- **Work required**: All entries are to be transcribed exactly. Pictures are not part of the copy.

- **Exercise materials**:
==========
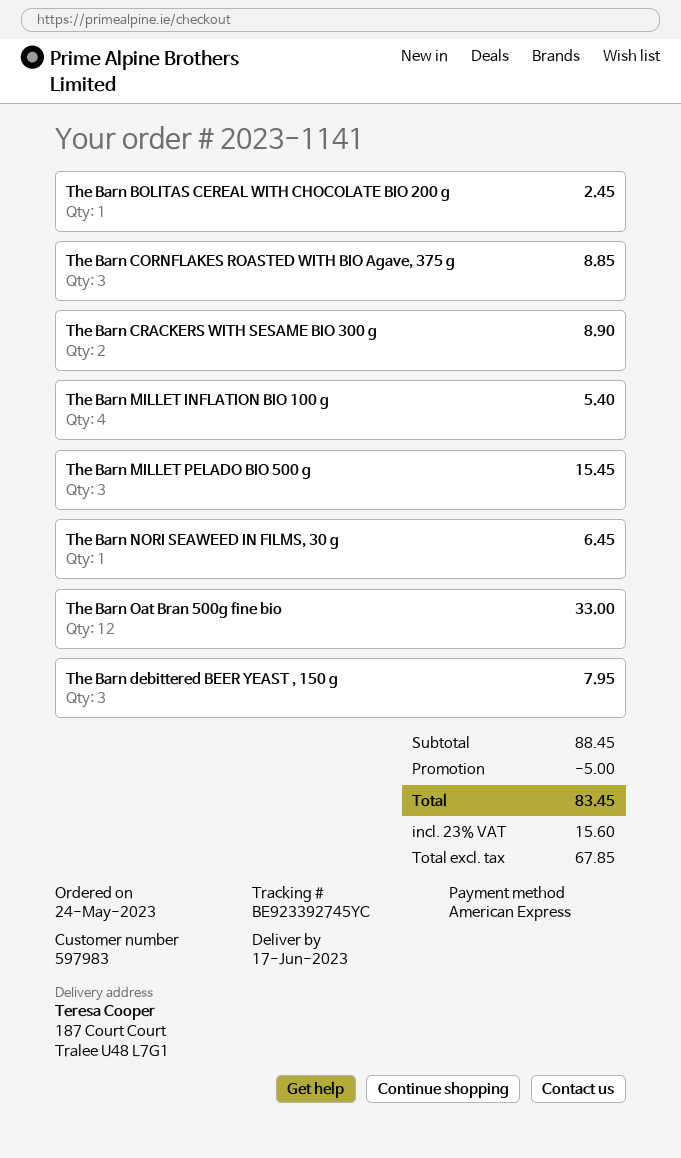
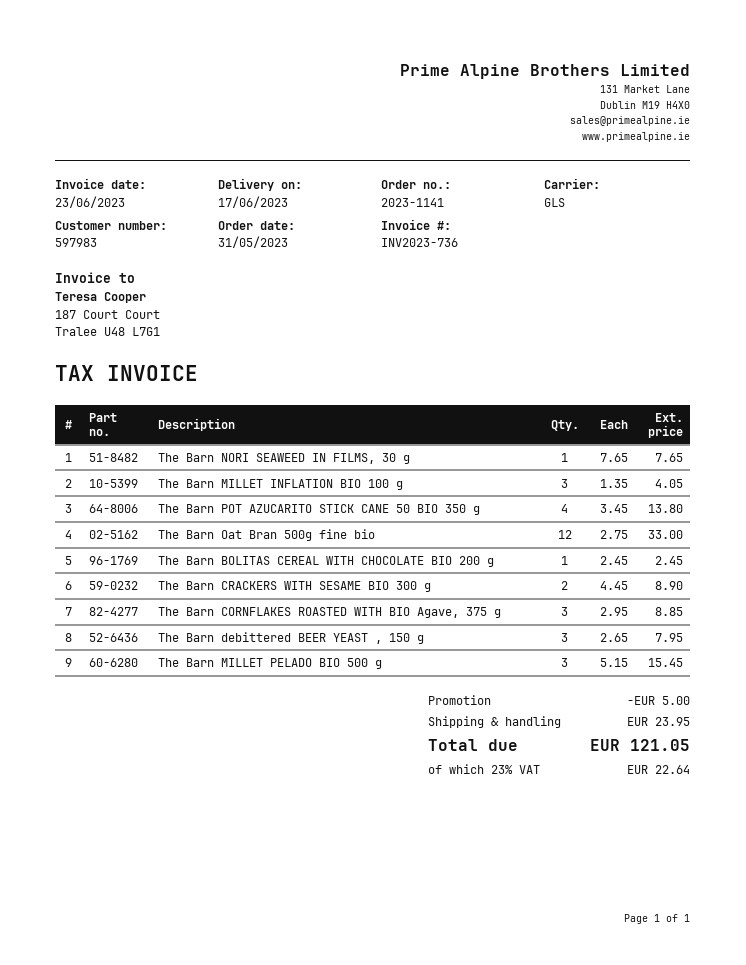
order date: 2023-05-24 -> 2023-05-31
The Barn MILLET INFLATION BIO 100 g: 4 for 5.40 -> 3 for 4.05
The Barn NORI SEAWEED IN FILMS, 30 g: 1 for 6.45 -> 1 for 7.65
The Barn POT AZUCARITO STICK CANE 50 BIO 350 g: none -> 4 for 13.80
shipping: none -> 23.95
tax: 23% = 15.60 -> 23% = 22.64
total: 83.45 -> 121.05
==========
- **Response box**:
order date: 2023-05-24 -> 2023-05-31
The Barn MILLET INFLATION BIO 100 g: 4 for 5.40 -> 3 for 4.05
The Barn NORI SEAWEED IN FILMS, 30 g: 1 for 6.45 -> 1 for 7.65
The Barn POT AZUCARITO STICK CANE 50 BIO 350 g: none -> 4 for 13.80
shipping: none -> 23.95
tax: 23% = 15.60 -> 23% = 22.64
total: 83.45 -> 121.05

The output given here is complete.